Christianity was countercultural then and it still is now. “Husbands, love your wives, just as Christ loved the church and gave himself up for her.” What does such love look it? It means sacrifice and humility and service. In Philippians 2 Paul says of this, “Your attitude should be the same as that of Christ Jesus: Who, being in very nature God, did not consider equality with God something to be grasped, but made himself nothing, taking the very nature of a servant, being found in human likeness. And being found in appearance as a man, he humbled himself and became obedient to death – even death on a cross.” (Philippians 2:5-8) Christian marriage – dictatorial? Tyrannical? No. Husbands – love your wives as much as Jesus loved us.
Marriage, as God designed it, is built on mutual submission, godly leadership, deep and abiding sacrificial love, and as Paul ends this section, “However, each one of you must love his wife as he loves himself, and the wife must respect her husband” (Ephesians 5:33). This gives us a picture of the beauty of God’s church – His people.
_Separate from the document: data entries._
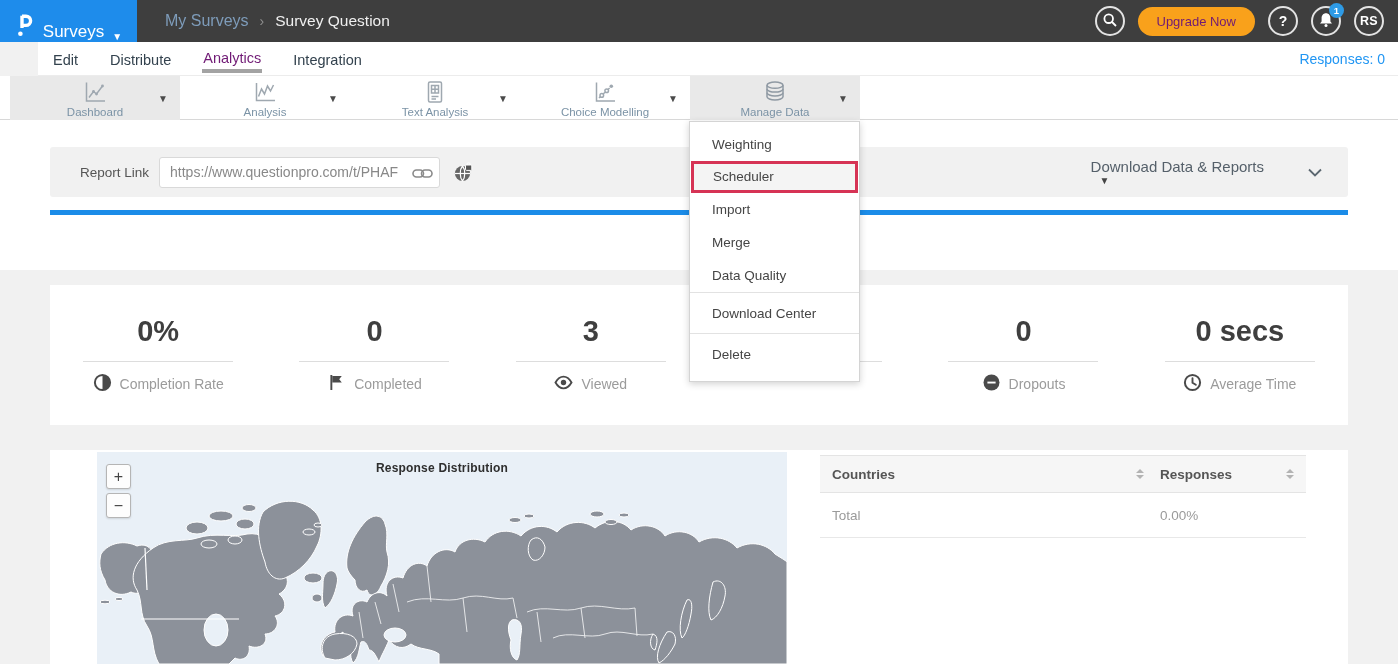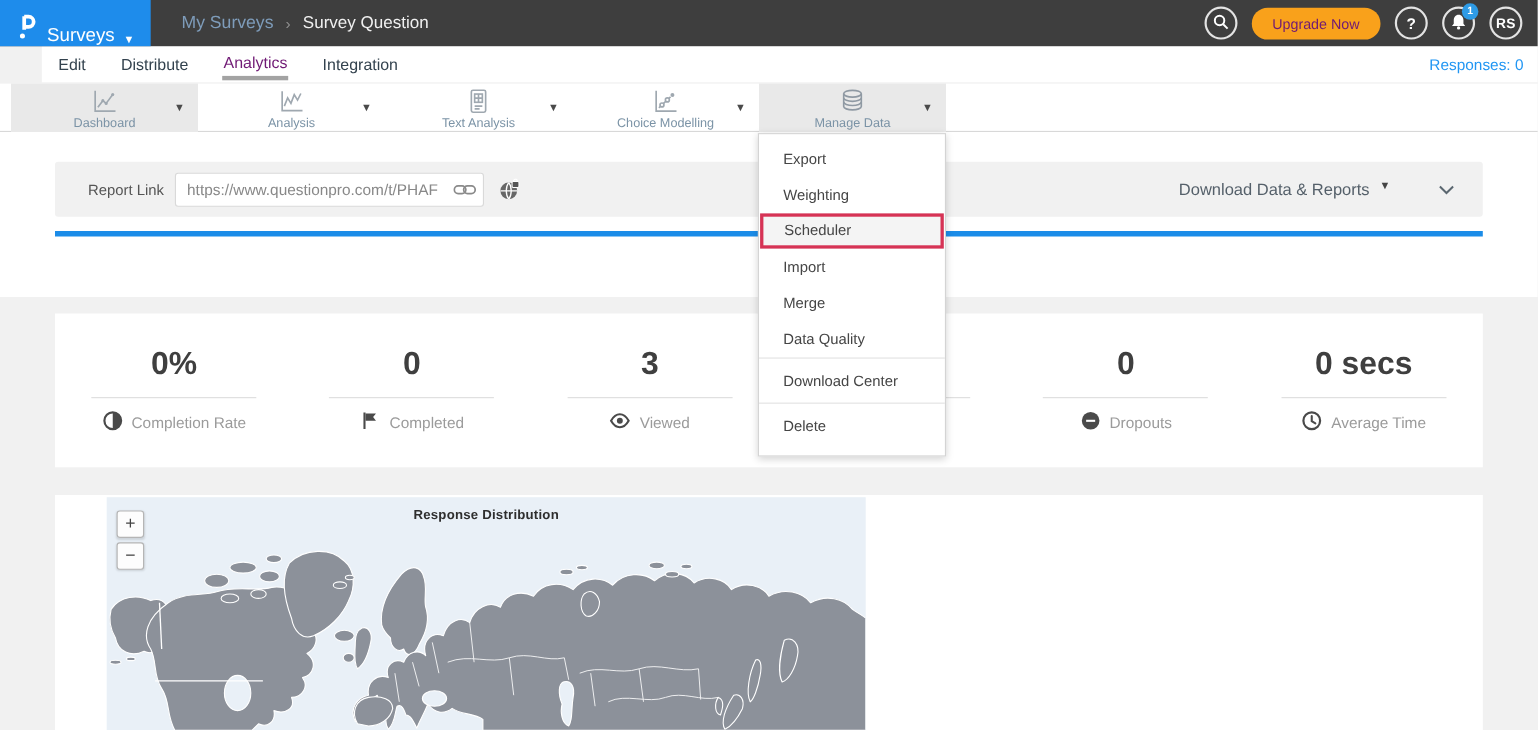--- a/index.html
+++ b/index.html
@@ -36,21 +36,21 @@
   .tab svg { display:block; }
 
   
   .report-zone { height:90px; background:#fff; position:relative; }
   .report-bar { position:absolute; left:50px; right:50px; top:27px; height:50px; background:#f1f1f1; border-radius:3px; display:flex; align-items:center; }
   .report-label { margin-left:30px; font-size:13.5px; color:#555; }
   .url-wrap { position:relative; margin-left:10px; }
   .url-input { width:281px; height:31px; background:#fff; border:1px solid #d9d9d9; border-radius:3px; padding:0 32px 0 10px; font-size:14px; color:#888; font-family:"Liberation Sans",sans-serif; }
   .link-icon { position:absolute; right:7px; top:9px; cursor:pointer; }
   .globe-btn { margin-left:13px; background:none; border:none; cursor:pointer; padding:0; line-height:0; }
-  .dl-group { margin-left:auto; display:flex; cursor:pointer; }
+  .dl-group { margin-left:auto; display:flex; cursor:pointer;flex-direction:column; }
   .dl-label { font-size:15px; color:#55606a; }
   .dl-caret { color:#444; font-size:10px; margin-left:9px; }
   .collapse-btn { margin-left:42px; margin-right:24px; background:none; border:none; cursor:pointer; padding:0; line-height:0; }
 
   
   .title-band { height:60px; background:#fff; position:relative; }
   .blue-line { position:absolute; left:50px; width:1298px; top:0; height:5px; background:#1b8ce8; }
   .page-title { position:absolute; left:66px; top:16px; font-size:26px; font-weight:500; color:#2d9bf0; }
 
   .gap-a { height:15px; background:#f1f1f1; }
@@ -388,24 +388,45 @@
         <path d="M440 160 L444 190 M484 156 L488 186 M538 156 L540 184"></path>
         <path d="M456 186 C472 178 492 188 508 182 C524 176 540 186 556 182"></path>
         <path d="M262 160 L266 186 M278 150 L284 172 M296 132 L302 160"></path>
       </g>
     </svg>
     <div class="map-title">Response Distribution</div>
     <button class="zoom-btn zoom-in">+</button>
     <button class="zoom-btn zoom-out">−</button>
   </div>
 
+  <div class="countries-table">
+    <div class="tbl-header">
+      <div class="th-countries">
+        <span>Countries</span>
+        <span class="sort-icon">
+            <i class="sort-up"></i>
+            <i class="sort-down"></i>
+          </span>
+      </div>
+      <div class="th-responses">
+        <span>Responses</span>
+        <span class="sort-icon">
+            <i class="sort-up"></i>
+            <i class="sort-down"></i>
+          </span>
+      </div>
+    </div>
+    <div class="tbl-row">
+      <span class="td-country">Total</span>
+      <span class="td-responses">0.00%</span>
+    </div>
+  </div>
 </div>
 
 <div class="dropdown-menu">
-  <div class="menu-item">Export</div>
   <div class="menu-item">Weighting</div>
   <div class="menu-item highlighted">Scheduler</div>
   <div class="menu-item">Import</div>
   <div class="menu-item">Merge</div>
   <div class="menu-item">Data Quality</div>
   <div class="menu-item sep">Download Center</div>
   <div class="menu-item sep">Delete</div>
 </div>
 
 </body></html>

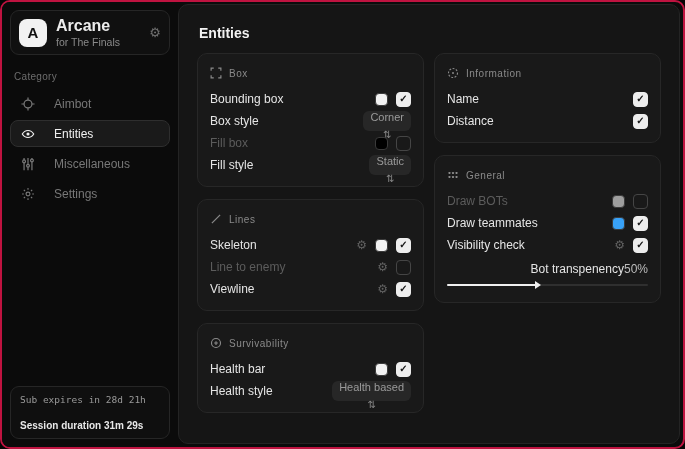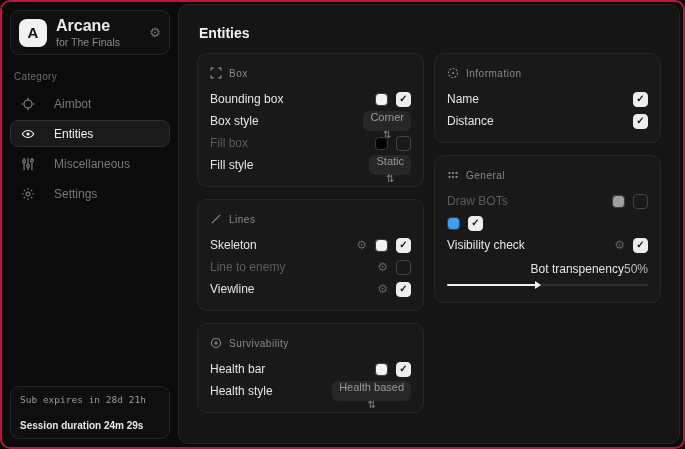--- a/index.html
+++ b/index.html
@@ -106,21 +106,21 @@
         <svg width="14" height="14" viewBox="0 0 16 16" fill="none" stroke="currentColor" stroke-width="1.3">
             <circle cx="8" cy="8" r="2.2"></circle>
             <path d="M8 1.2v2M8 12.8v2M1.2 8h2M12.8 8h2M3.2 3.2l1.4 1.4M11.4 11.4l1.4 1.4M12.8 3.2l-1.4 1.4M4.6 11.4l-1.4 1.4"></path>
           </svg>
         <span>Settings</span>
       </div>
     </div>
 
     <div class="session-card">
       <div class="session-line1">Sub expires in 28d 21h</div>
-      <div class="session-line2">Session duration 24m 29s</div>
+      <div class="session-line2">Session duration 31m 29s</div>
     </div>
   </div>
 
   <div class="main">
     <div class="page-title">Entities</div>
 
     <div class="columns">
 
       <div class="col">
 
@@ -254,20 +254,21 @@
             <span>General</span>
           </div>
           <div class="row disabled">
             <span class="row-label">Draw BOTs</span>
             <span class="controls">
               <span class="swatch" style="background: rgb(158, 158, 158);"></span>
               <span class="checkbox"></span>
             </span>
           </div>
           <div class="row">
+            <span class="row-label">Draw teammates</span>
             <span class="controls">
               <span class="swatch" style="background: rgb(56, 161, 247);"></span>
               <span class="checkbox on"></span>
             </span>
           </div>
           <div class="row">
             <span class="row-label">Visibility check</span>
             <span class="controls">
               <span class="gear">⚙</span>
               <span class="checkbox on"></span>

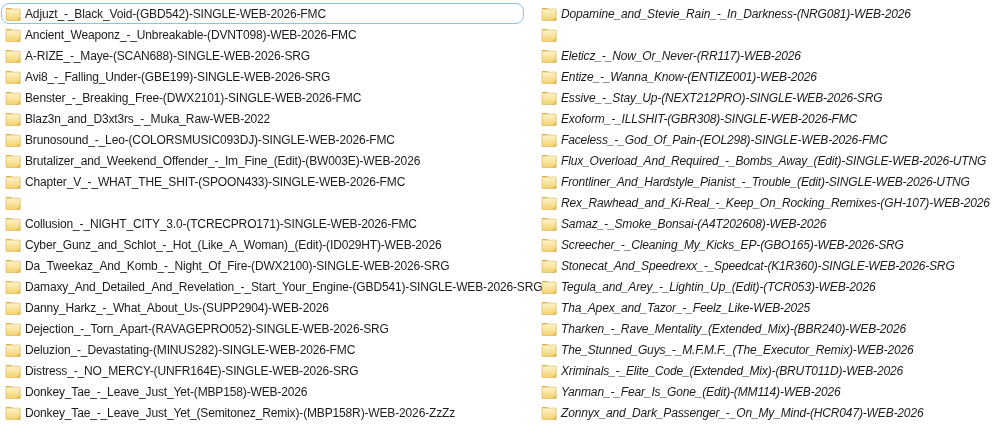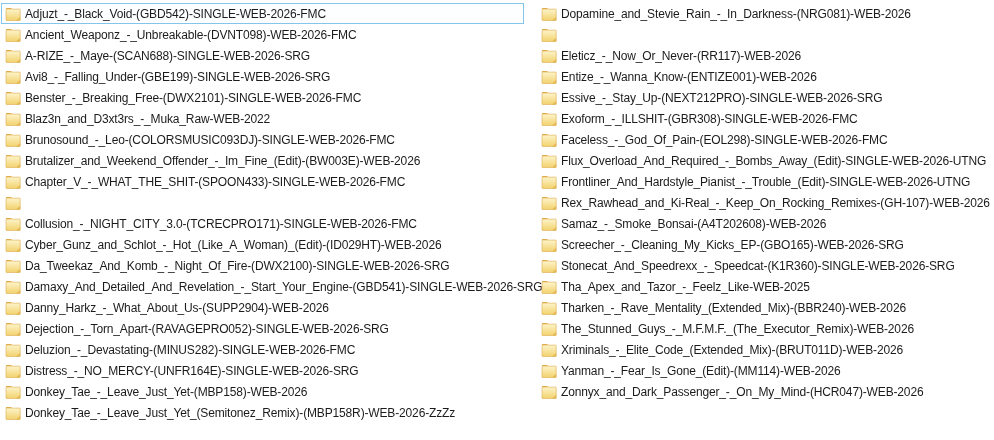--- a/index.html
+++ b/index.html
@@ -15,33 +15,34 @@
     position: absolute;
     top: 3px;
     left: 1px;
     display: flex;
   }
   .col {
     display: flex;
     flex-direction: column;
   }
   .col-left  { width: 523px; }
-  .col-right { margin-left: 13px; width: 455px; }
+  .col-right { margin-left: 13px; width: 455px; font-style: italic; }
   .row {
     height: 21px;
     display: flex;
     align-items: center;
     box-sizing: border-box;
     border: 1px solid transparent;
     padding-left: 3px;
     cursor: default;
   }
   .row.selected {
     border-color: var(--sel-border, #86c5ea);
     background: var(--sel-fill, #fdfeff);
+    border-radius: 8px;
   }
   .icon {
     width: 16px;
     height: 16px;
     flex: none;
     margin-right: 4px;
     display: inline-block;
     line-height: 0;
   }
   .label {
@@ -423,20 +424,30 @@
     <span class="icon">
       <svg width="16" height="16" viewBox="0 0 16 16">
         <path class="ico-tab" d="M1 2.1 L6.1 2.1 L7.7 4.2 L1 4.2 Z" fill="#e0ae4e"></path>
         <rect class="ico-body" x="1" y="3.1" width="14.2" height="11.4" rx="0.6" fill="url(#folderBodyGrad)" stroke="#dcab4d" stroke-width="0.6"></rect>
         <path class="ico-fold" d="M15.2 11 L15.2 14.5 L11 14.5 Z" fill="#e5b854"></path>
       </svg>
     </span>
     <span class="label">Stonecat_And_Speedrexx_-_Speedcat-(K1R360)-SINGLE-WEB-2026-SRG</span>
   </div>
 
+  <div class="row">
+    <span class="icon">
+      <svg width="16" height="16" viewBox="0 0 16 16">
+        <path class="ico-tab" d="M1 2.1 L6.1 2.1 L7.7 4.2 L1 4.2 Z" fill="#e0ae4e"></path>
+        <rect class="ico-body" x="1" y="3.1" width="14.2" height="11.4" rx="0.6" fill="url(#folderBodyGrad)" stroke="#dcab4d" stroke-width="0.6"></rect>
+        <path class="ico-fold" d="M15.2 11 L15.2 14.5 L11 14.5 Z" fill="#e5b854"></path>
+      </svg>
+    </span>
+    <span class="label">Tegula_and_Arey_-_Lightin_Up_(Edit)-(TCR053)-WEB-2026</span>
+  </div>
 
   <div class="row">
     <span class="icon">
       <svg width="16" height="16" viewBox="0 0 16 16">
         <path class="ico-tab" d="M1 2.1 L6.1 2.1 L7.7 4.2 L1 4.2 Z" fill="#e0ae4e"></path>
         <rect class="ico-body" x="1" y="3.1" width="14.2" height="11.4" rx="0.6" fill="url(#folderBodyGrad)" stroke="#dcab4d" stroke-width="0.6"></rect>
         <path class="ico-fold" d="M15.2 11 L15.2 14.5 L11 14.5 Z" fill="#e5b854"></path>
       </svg>
     </span>
     <span class="label">Tha_Apex_and_Tazor_-_Feelz_Like-WEB-2025</span>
God loves marriage because marriage, in its grand design is to show us how Christ loves us and how we are to love Him. Paul, who spoke about the church that Christ is wedded to as “without stain or wrinkle or any other blemish, but holy and blameless”, speaks of the Corinthian congregation as a bride for a husband – Christ. “I am jealous for you with a godly jealousy. I promised you to one husband, to Christ, as that I might present you as a pure virgin to him.” (II Corinthians 11:2)
My wife, Marilyn, is an encourager. A cheerleader of sorts – though she can’t jump as high as she could 50 years ago. As I left for church this morning (Thursday, March 18) to write and record this sermon, she told me, “Honey, I hope your sermon doesn’t suck.” I should have said back to her, “That’s the nicest thing you’ve ever said to me. Thanks.”
If you are married, or you are not, I want you to know that we have a God who loves marriage. If you are married and you have forgotten the foundation of your love, if you have forgotten the other person, if you need a new beginning, this would be a good day for it. Jesus is in the business of new beginnings. His forgiveness is for all of us who along the way forget that we are supposed to love marriage as much as God does. Confess your heart to your spouse and to God – forgiveness and love are good things to receive from them and to give to them.
On that day when Abraham Lincoln married Mary Todd the author says that he was pale and nervous but he took what he was doing in a serious way. The wedding ban that he placed on her finger read, “Love Is Eternal.”
In a Christian marriage there are not two partners but three – and the third is Christ. He loves you. He loves your marriage. He lives there with you. Amen!!